**INSTRUCTIONS TO FOLLOW:** Give again, exactly as written, each line of the material below starting at the line that contains "AreThereTornadoes.com is a" and ending at the line that contains "AreThereTornadoes.com polls the". Both ends count, and no other line does.

**INPUT DATA:**
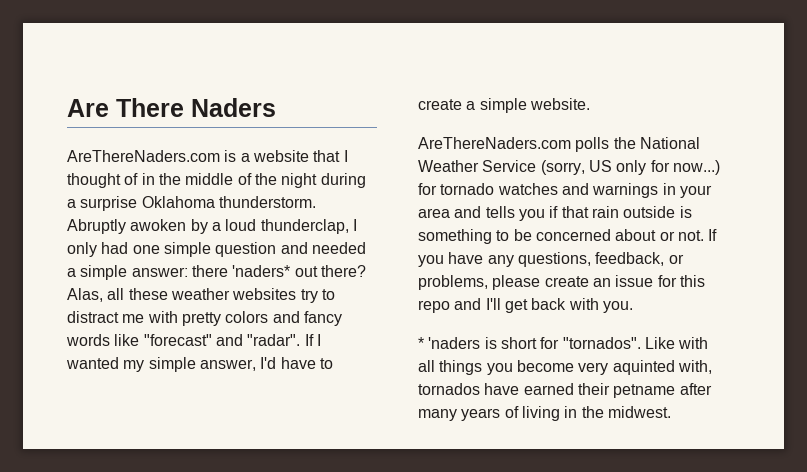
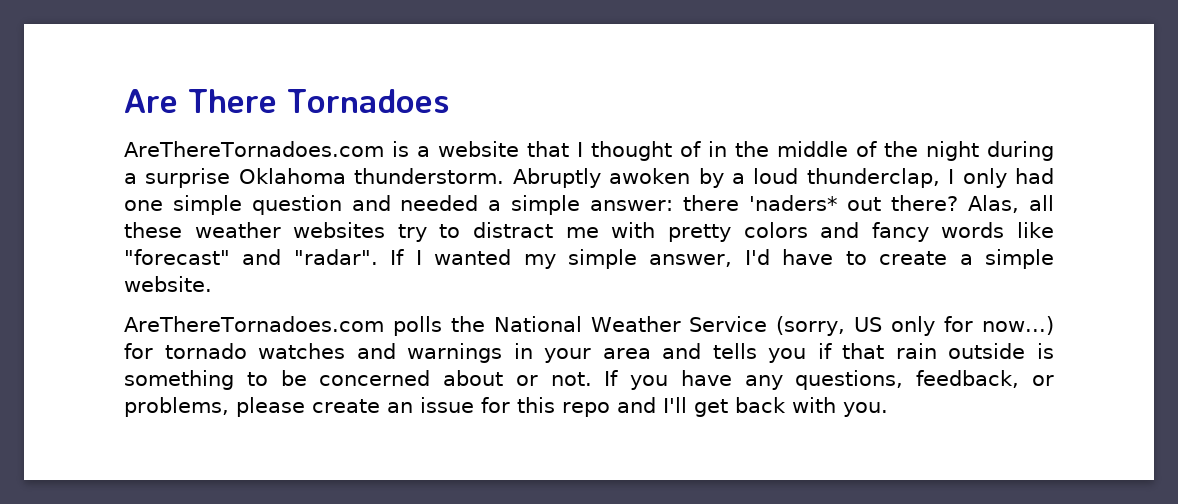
- Are There Naders
- AreThereNaders.com is a website that I thought of in the middle of the night during a surprise Oklahoma thunderstorm.
+ Are There Tornadoes
+ AreThereTornadoes.com is a website that I thought of in the middle of the night during a surprise Oklahoma thunderstorm.
- AreThereNaders.com polls the National Weather Service (sorry, US only for now...) for tornado watches and warnings in your area and tells you if that rain outside is something to be concerned about or not.
+ AreThereTornadoes.com polls the National Weather Service (sorry, US only for now...) for tornado watches and warnings in your area and tells you if that rain outside is something to be concerned about or not.
- * 'naders is short for "tornados". Like with all things you become very aquinted with, tornados have earned their petname after many years of living in the midwest.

**YOUR SOLUTION:**
+ AreThereTornadoes.com is a website that I thought of in the middle of the night during a surprise Oklahoma thunderstorm.
- AreThereNaders.com polls the National Weather Service (sorry, US only for now...) for tornado watches and warnings in your area and tells you if that rain outside is something to be concerned about or not.
+ AreThereTornadoes.com polls the National Weather Service (sorry, US only for now...) for tornado watches and warnings in your area and tells you if that rain outside is something to be concerned about or not.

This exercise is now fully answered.